■ WHAT THE TASK ASKS: From the line with "html: <span>Conclusions</span> ->" through the last line of the records below, both ends included, transcribe only those lines, exactly, and omit the pictures.

(Front-end code edit data)
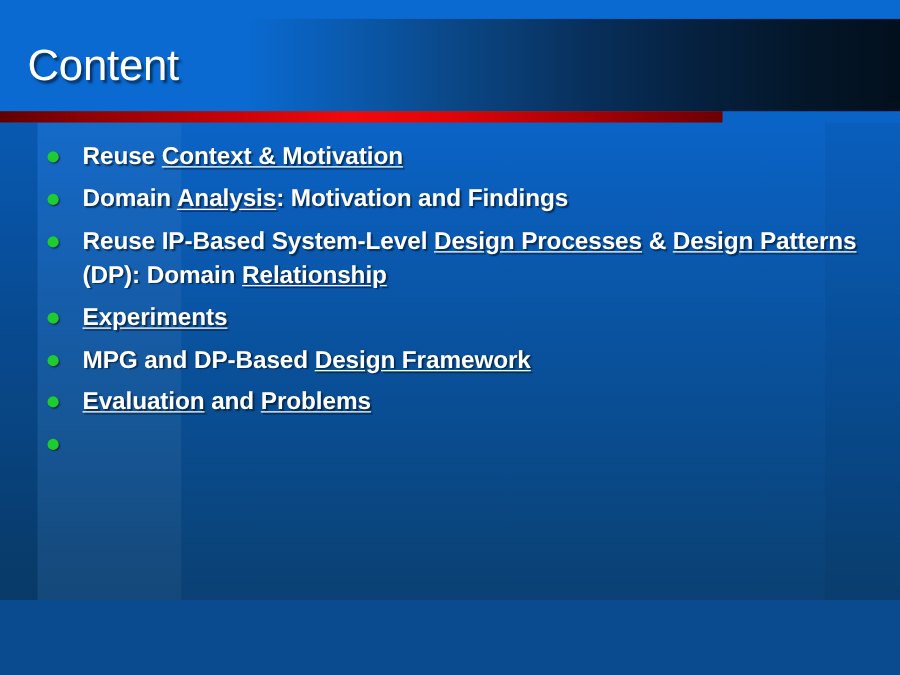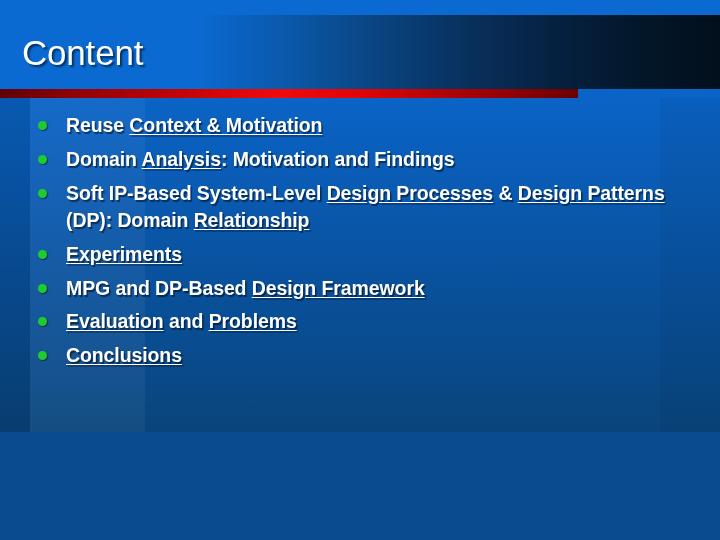"Content" .slide { height: 432px -> 480px }
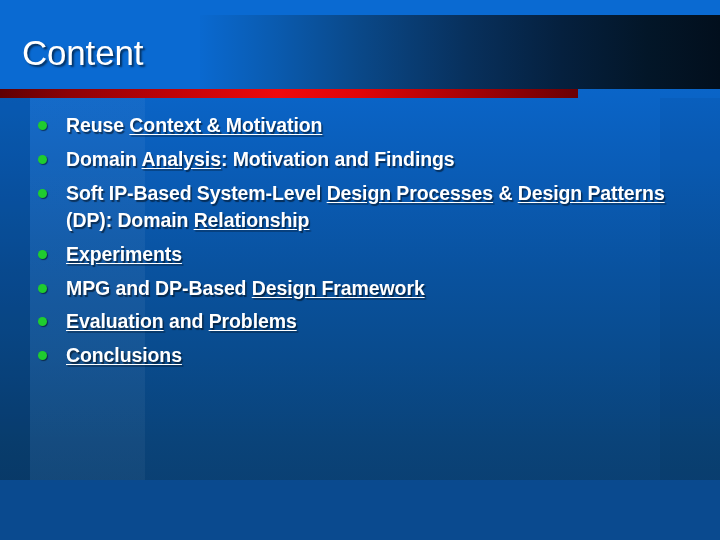"Soft IP-Based System-Level" span { text: Soft -> Reuse }
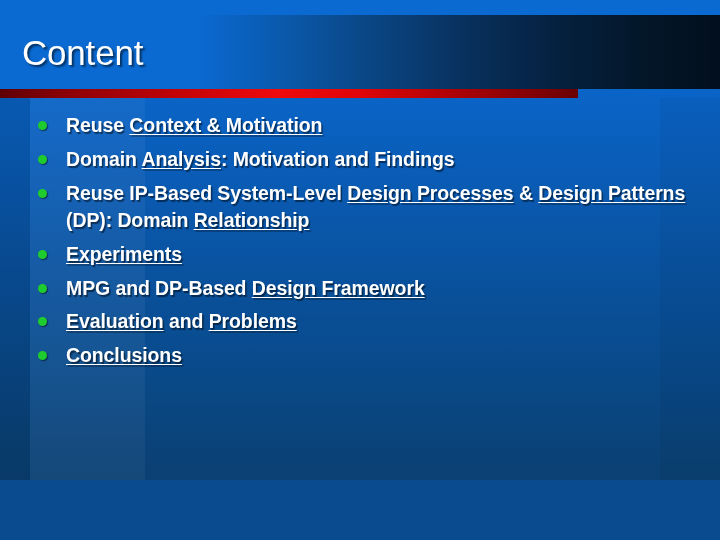"Conclusions" span.u { html: <span>Conclusions</span> -> none }
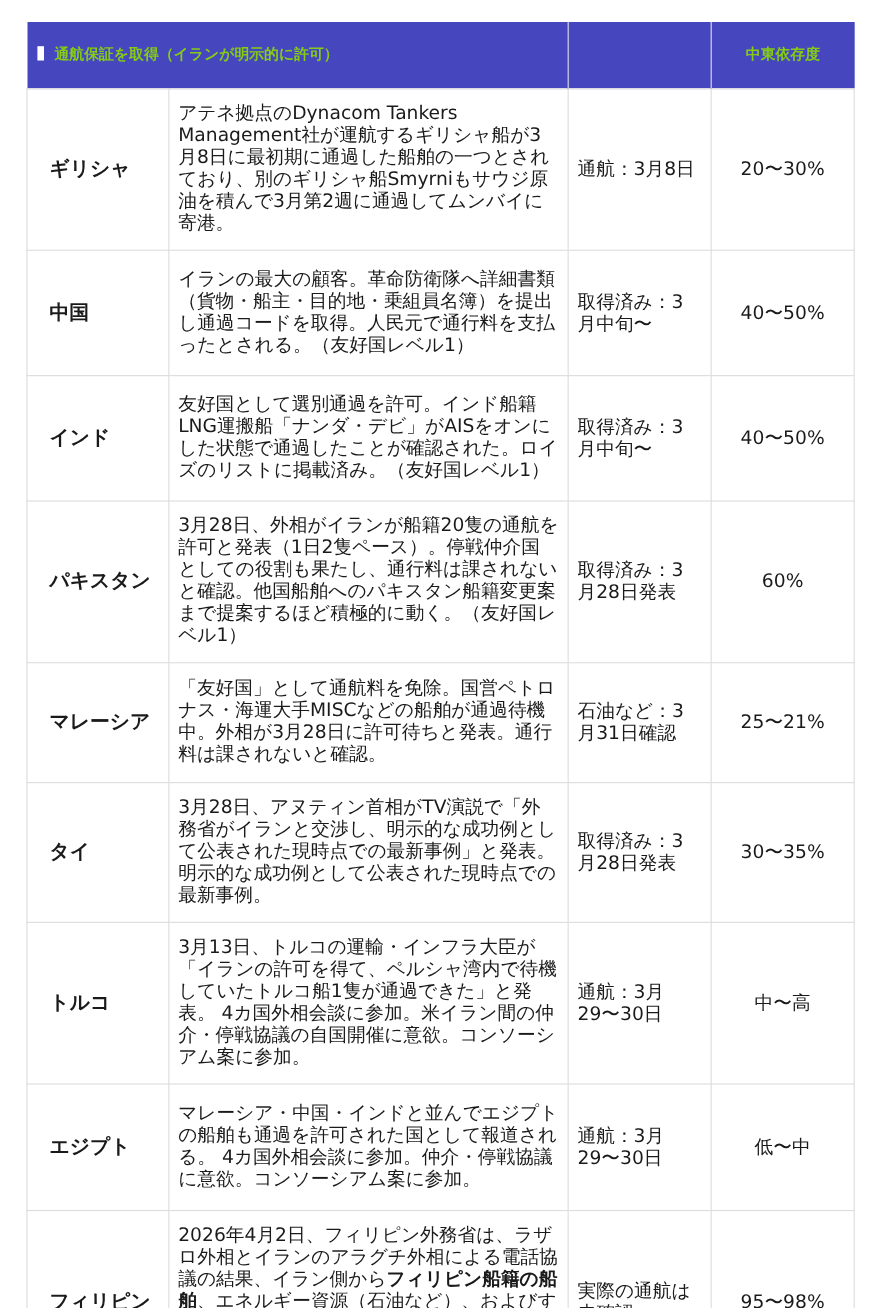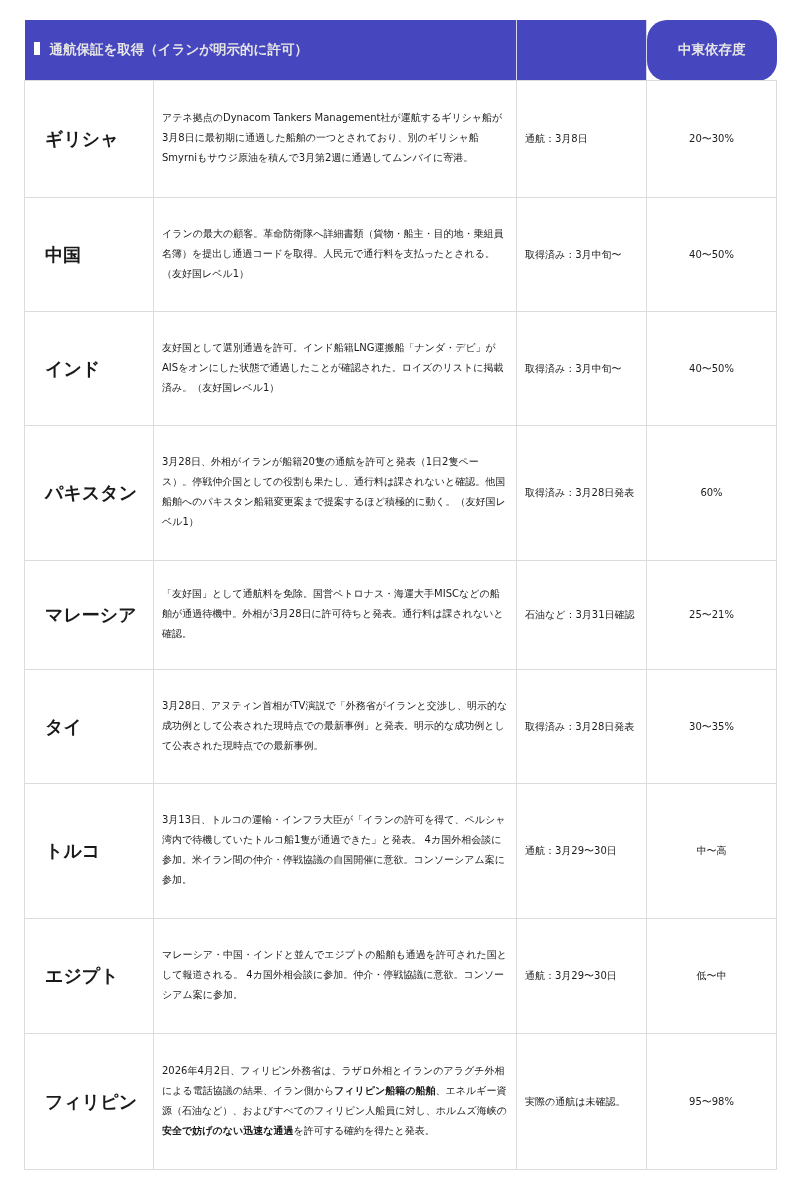"通航保証を取得（イランが明示的に許可）" thead th { color: #e5e5e5 -> #84cc16 }
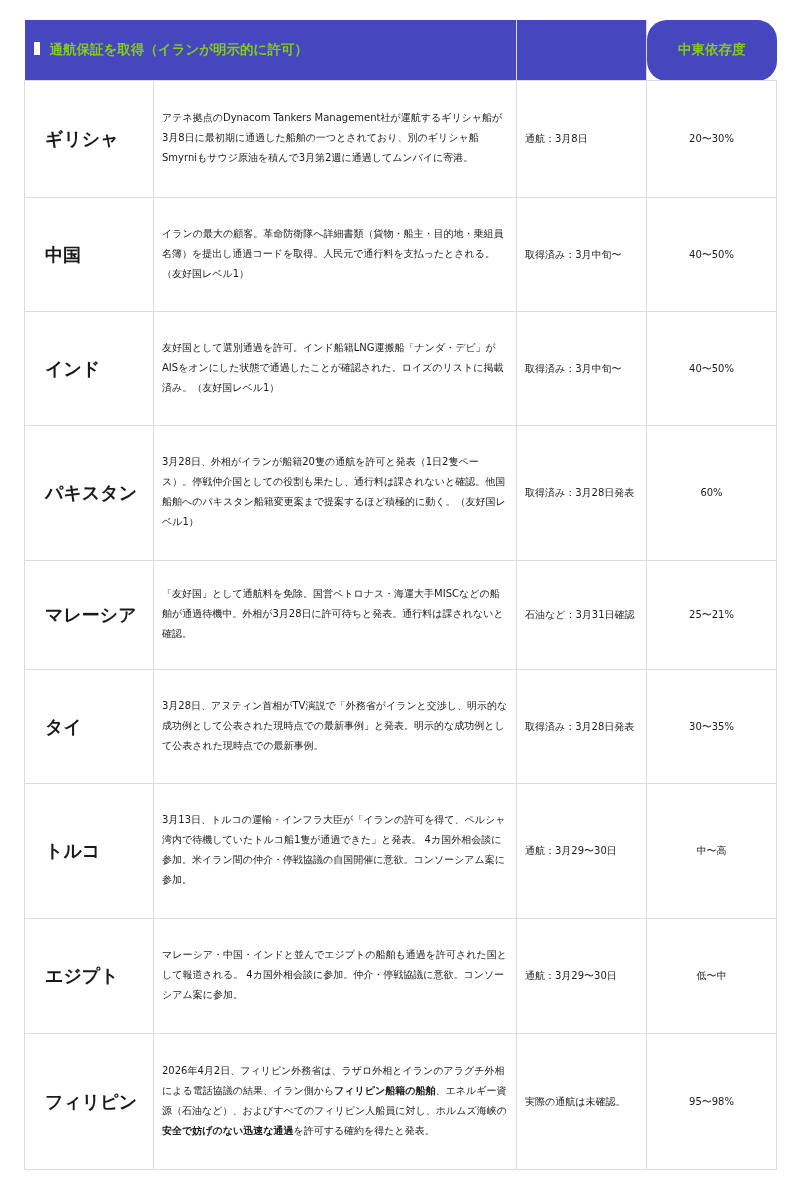"中東依存度" thead th:last-child { border-radius: 20px -> none }
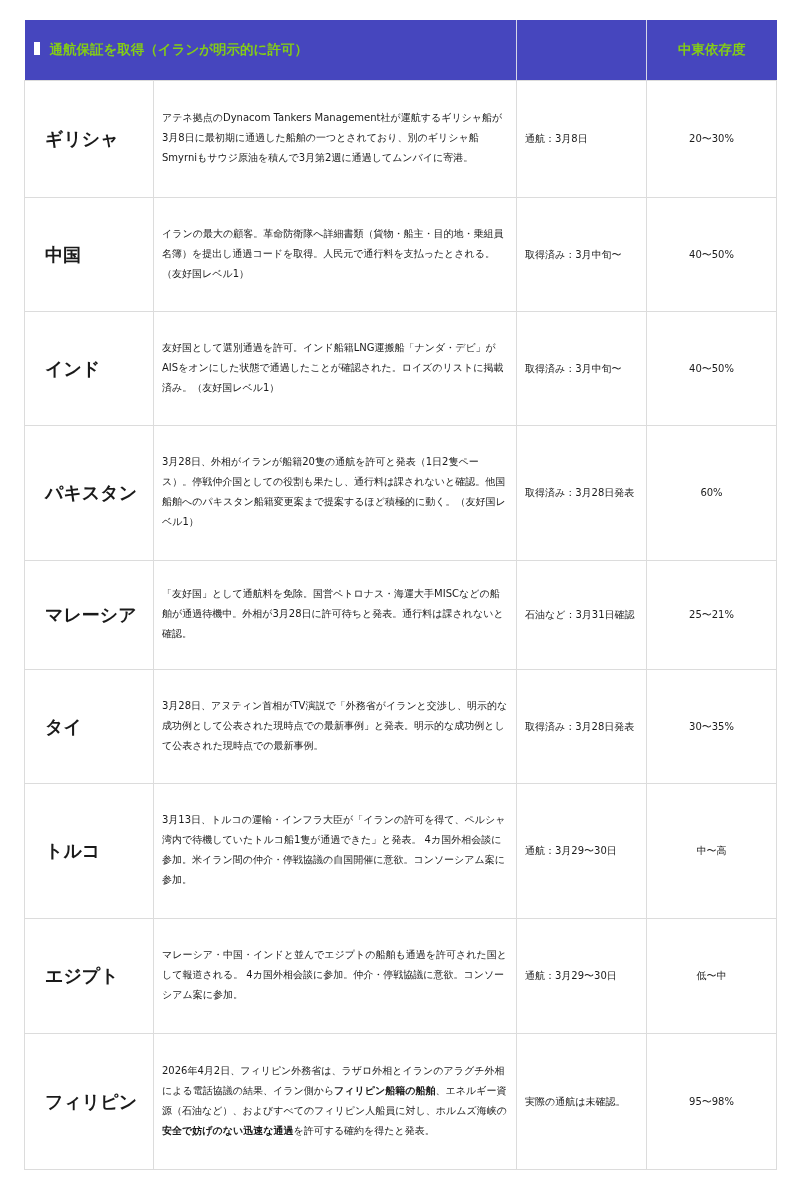"アテネ拠点のDynacom Tankers" tbody td { font-size: 10px -> 17px }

■ PROBLEM SOLUTION:
"Conclusions" span.u { html: <span>Conclusions</span> -> none }
"通航保証を取得（イランが明示的に許可）" thead th { color: #e5e5e5 -> #84cc16 }
"中東依存度" thead th:last-child { border-radius: 20px -> none }
"アテネ拠点のDynacom Tankers" tbody td { font-size: 10px -> 17px }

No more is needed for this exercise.